[Revision tracking records]
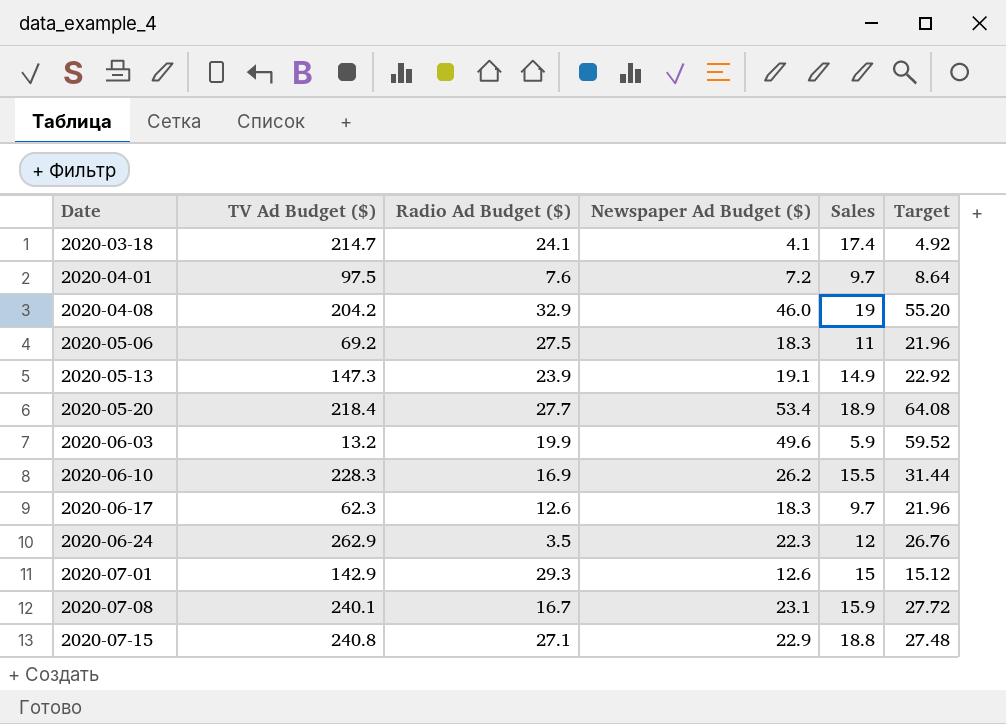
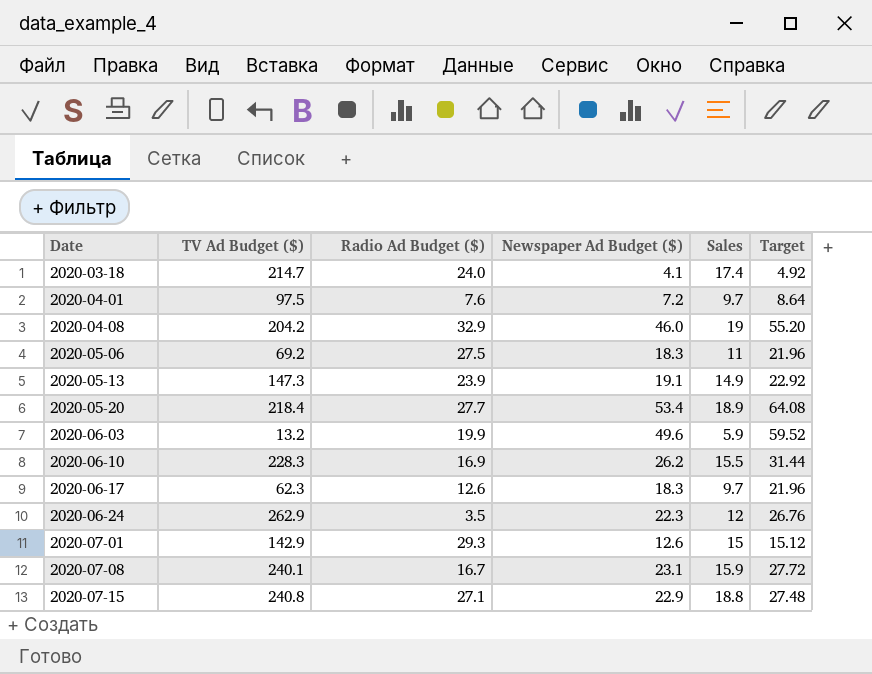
2020-03-18 | Radio Ad Budget ($): 24.1 -> 24.0

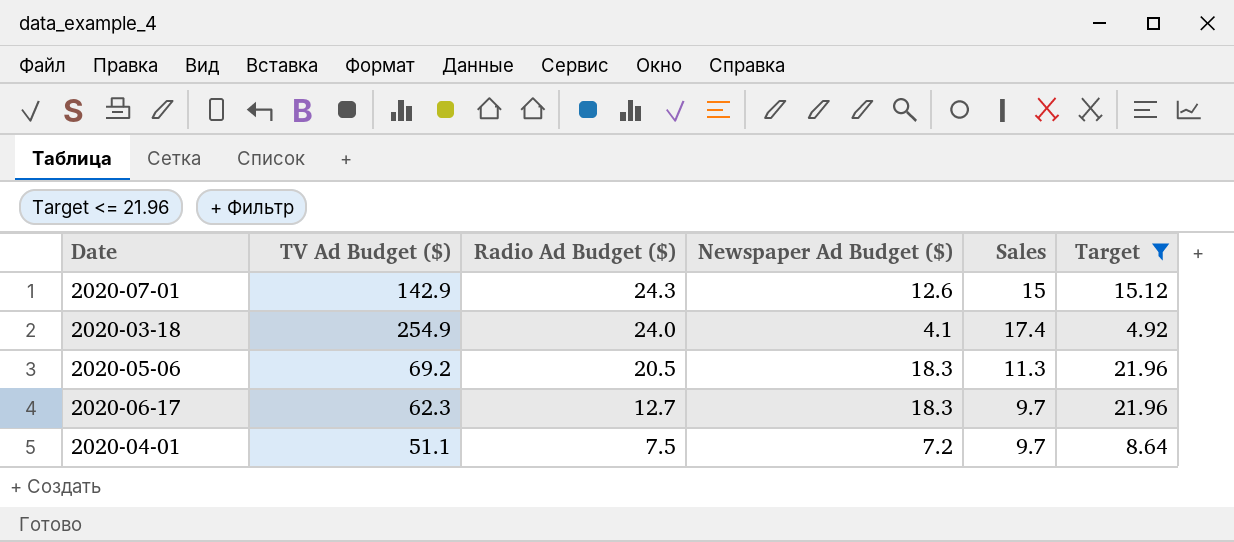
filter: none -> Target <= 21.96
row order: Date ascending -> Radio Ad Budget ($) descending
2020-07-01 | Radio Ad Budget ($): 29.3 -> 24.3
2020-03-18 | TV Ad Budget ($): 214.7 -> 254.9
2020-05-06 | Radio Ad Budget ($): 27.5 -> 20.5
2020-05-06 | Sales: 11 -> 11.3
2020-06-17 | Radio Ad Budget ($): 12.6 -> 12.7
2020-04-01 | TV Ad Budget ($): 97.5 -> 51.1
2020-04-01 | Radio Ad Budget ($): 7.6 -> 7.5

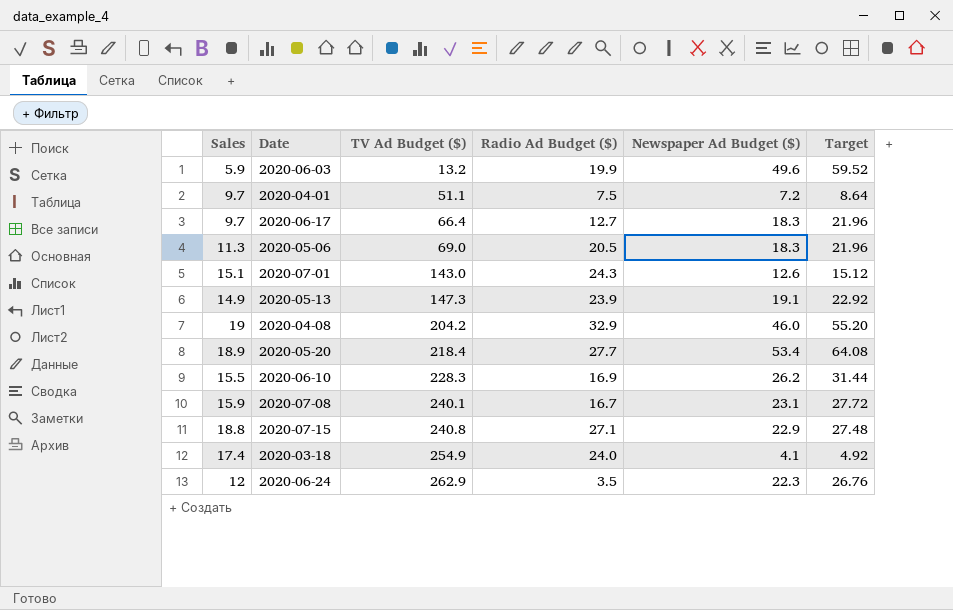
filter: Target <= 21.96 -> none
row order: Radio Ad Budget ($) descending -> TV Ad Budget ($) ascending
column Sales | position: 5 -> 1
2020-06-17 | TV Ad Budget ($): 62.3 -> 66.4
2020-05-06 | TV Ad Budget ($): 69.2 -> 69.0
2020-07-01 | Sales: 15 -> 15.1
2020-07-01 | TV Ad Budget ($): 142.9 -> 143.0

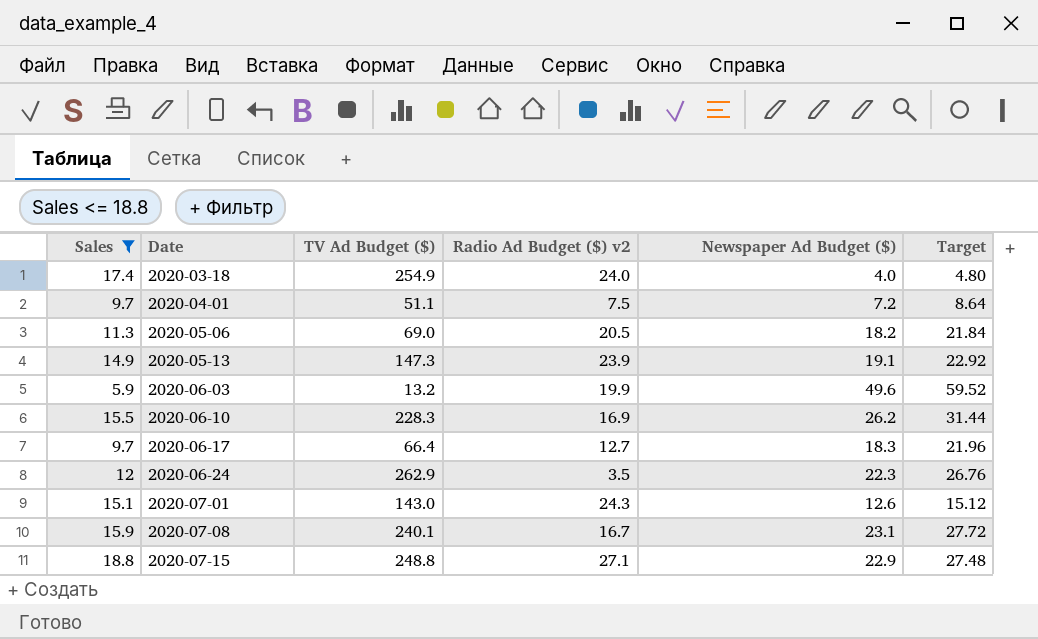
filter: none -> Sales <= 18.8
row order: TV Ad Budget ($) ascending -> Date ascending
column name: Radio Ad Budget ($) -> Radio Ad Budget ($) v2
2020-03-18 | Newspaper Ad Budget ($): 4.1 -> 4.0
2020-03-18 | Target: 4.92 -> 4.80
2020-05-06 | Newspaper Ad Budget ($): 18.3 -> 18.2
2020-05-06 | Target: 21.96 -> 21.84
2020-07-15 | TV Ad Budget ($): 240.8 -> 248.8

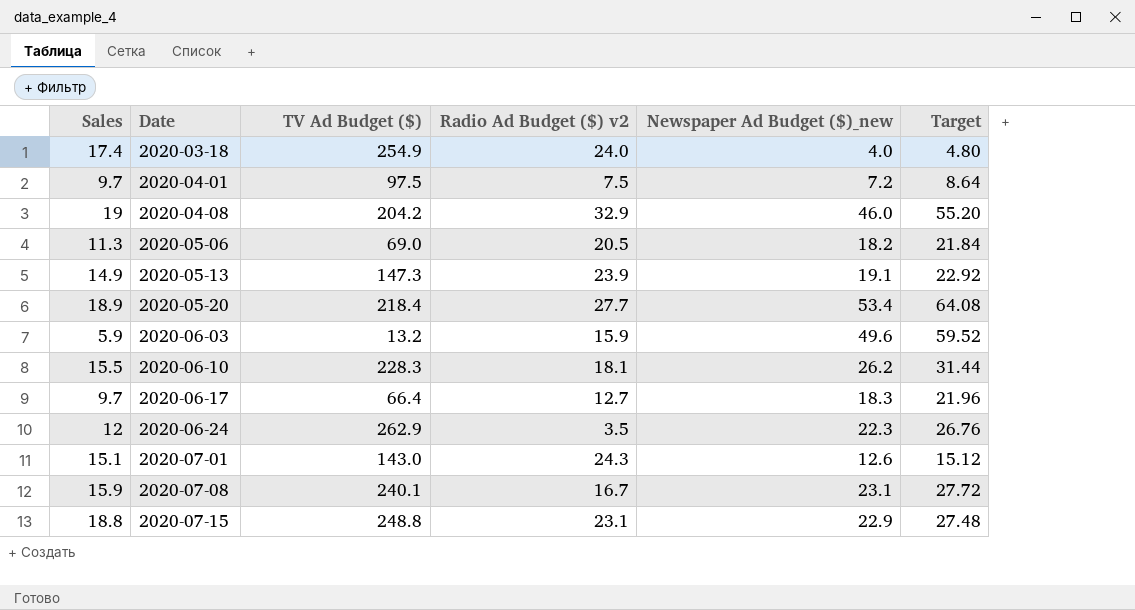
filter: Sales <= 18.8 -> none
column name: Newspaper Ad Budget ($) -> Newspaper Ad Budget ($)_new
2020-04-01 | TV Ad Budget ($): 51.1 -> 97.5
2020-06-03 | Radio Ad Budget ($) v2: 19.9 -> 15.9
2020-06-10 | Radio Ad Budget ($) v2: 16.9 -> 18.1
2020-07-15 | Radio Ad Budget ($) v2: 27.1 -> 23.1

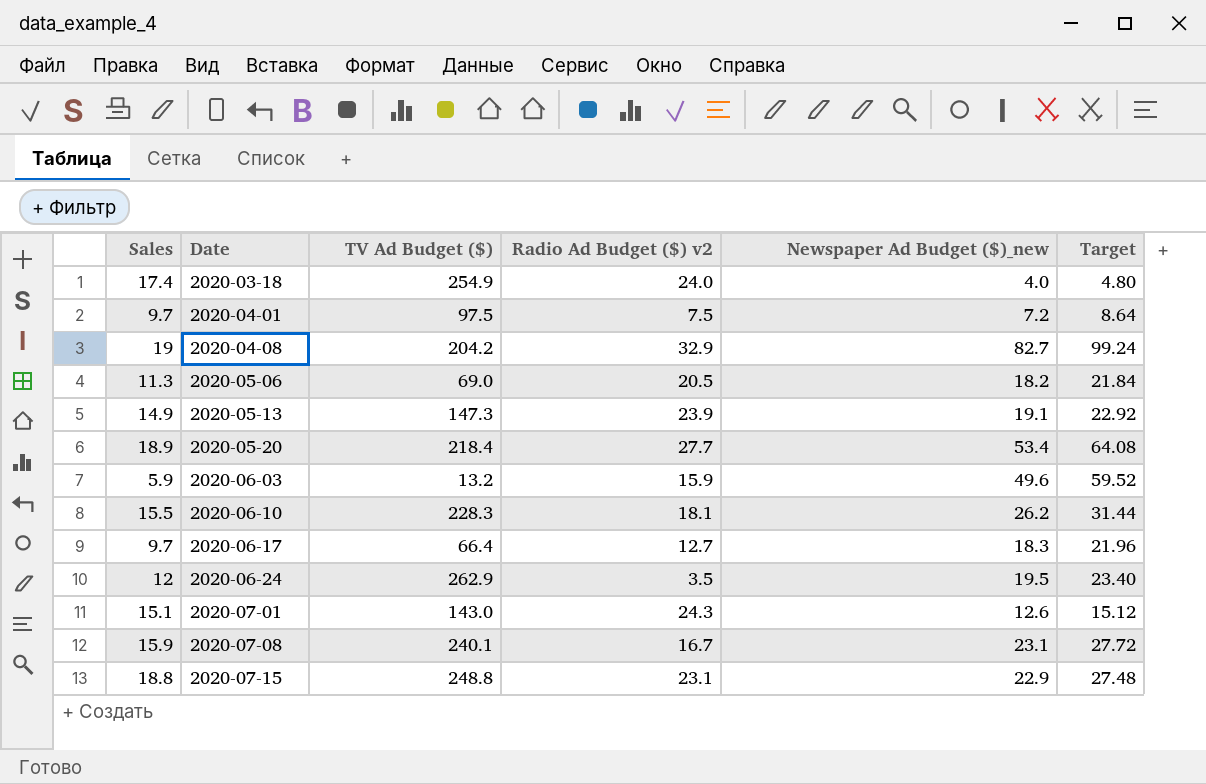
2020-04-08 | Newspaper Ad Budget ($)_new: 46.0 -> 82.7
2020-04-08 | Target: 55.20 -> 99.24
2020-06-24 | Newspaper Ad Budget ($)_new: 22.3 -> 19.5
2020-06-24 | Target: 26.76 -> 23.40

# [Requirement]
Quote every entry exactly, with the pictures omitted.

# [Response to the exercise]
2020-03-18 | Radio Ad Budget ($): 24.1 -> 24.0

filter: none -> Target <= 21.96
row order: Date ascending -> Radio Ad Budget ($) descending
2020-07-01 | Radio Ad Budget ($): 29.3 -> 24.3
2020-03-18 | TV Ad Budget ($): 214.7 -> 254.9
2020-05-06 | Radio Ad Budget ($): 27.5 -> 20.5
2020-05-06 | Sales: 11 -> 11.3
2020-06-17 | Radio Ad Budget ($): 12.6 -> 12.7
2020-04-01 | TV Ad Budget ($): 97.5 -> 51.1
2020-04-01 | Radio Ad Budget ($): 7.6 -> 7.5

filter: Target <= 21.96 -> none
row order: Radio Ad Budget ($) descending -> TV Ad Budget ($) ascending
column Sales | position: 5 -> 1
2020-06-17 | TV Ad Budget ($): 62.3 -> 66.4
2020-05-06 | TV Ad Budget ($): 69.2 -> 69.0
2020-07-01 | Sales: 15 -> 15.1
2020-07-01 | TV Ad Budget ($): 142.9 -> 143.0

filter: none -> Sales <= 18.8
row order: TV Ad Budget ($) ascending -> Date ascending
column name: Radio Ad Budget ($) -> Radio Ad Budget ($) v2
2020-03-18 | Newspaper Ad Budget ($): 4.1 -> 4.0
2020-03-18 | Target: 4.92 -> 4.80
2020-05-06 | Newspaper Ad Budget ($): 18.3 -> 18.2
2020-05-06 | Target: 21.96 -> 21.84
2020-07-15 | TV Ad Budget ($): 240.8 -> 248.8

filter: Sales <= 18.8 -> none
column name: Newspaper Ad Budget ($) -> Newspaper Ad Budget ($)_new
2020-04-01 | TV Ad Budget ($): 51.1 -> 97.5
2020-06-03 | Radio Ad Budget ($) v2: 19.9 -> 15.9
2020-06-10 | Radio Ad Budget ($) v2: 16.9 -> 18.1
2020-07-15 | Radio Ad Budget ($) v2: 27.1 -> 23.1

2020-04-08 | Newspaper Ad Budget ($)_new: 46.0 -> 82.7
2020-04-08 | Target: 55.20 -> 99.24
2020-06-24 | Newspaper Ad Budget ($)_new: 22.3 -> 19.5
2020-06-24 | Target: 26.76 -> 23.40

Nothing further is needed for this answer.